§ What is required: The word to find is "animated". State how many lines below contain it, giving only the number.
* * *
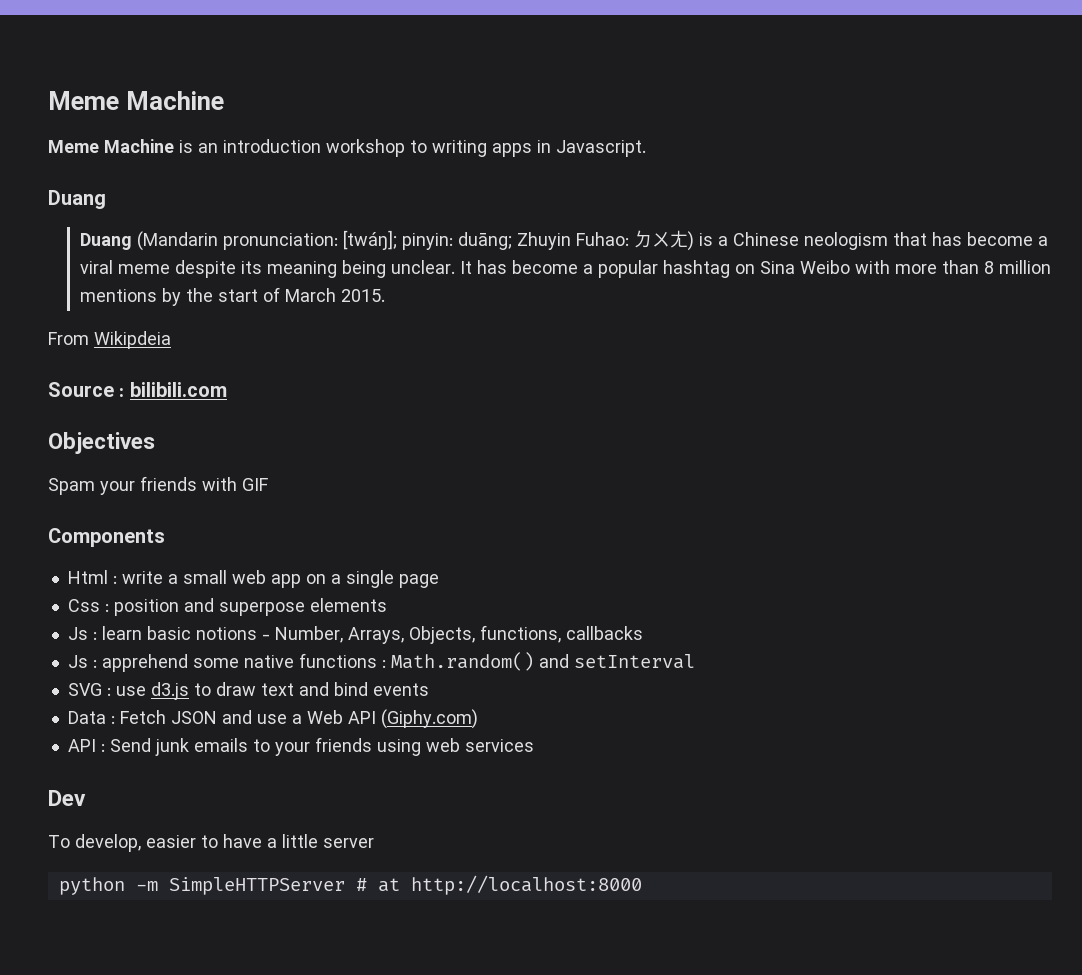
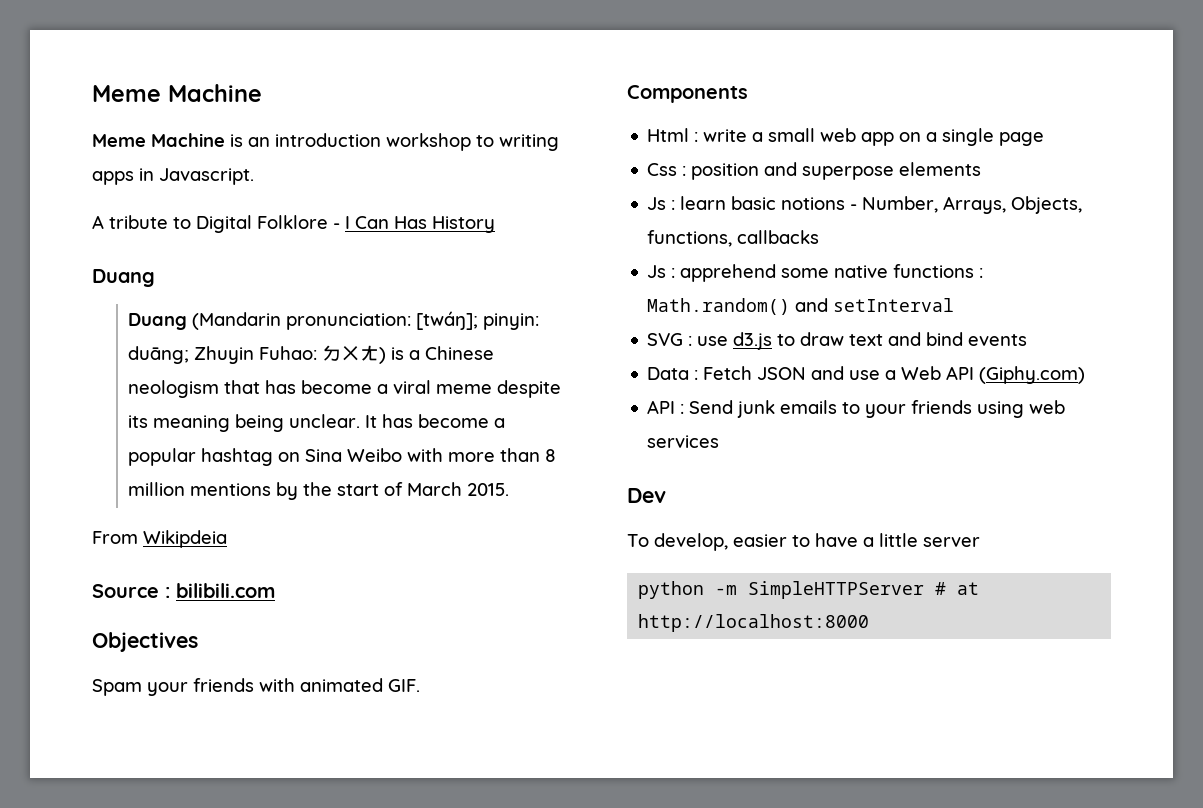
+ A tribute to Digital Folklore - I Can Has History
- Spam your friends with GIF
+ Spam your friends with animated GIF.

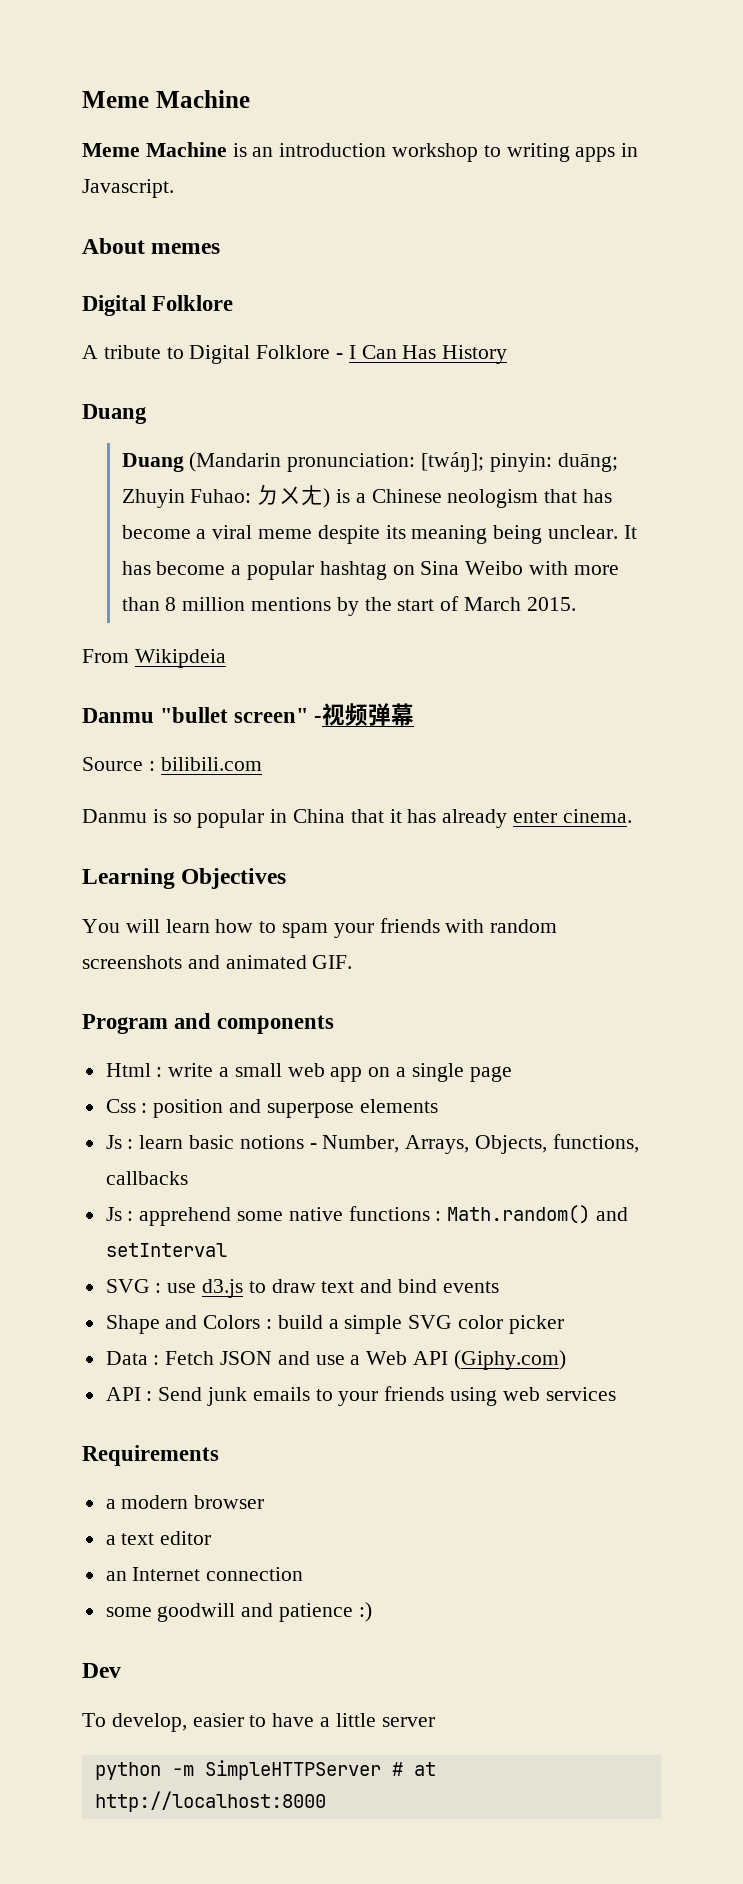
+ About memes
+ Digital Folklore
+ Danmu "bullet screen" -视频弹幕
  Source : bilibili.com
- Objectives
- Spam your friends with animated GIF.
+ Danmu is so popular in China that it has already enter cinema.
+ Learning Objectives
+ You will learn how to spam your friends with random screenshots and animated GIF.
- Components
+ Program and components
+ Shape and Colors : build a simple SVG color picker
+ Requirements
+ a modern browser
+ a text editor
+ an Internet connection
+ some goodwill and patience :)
* * *
§ Answer to the problem: 3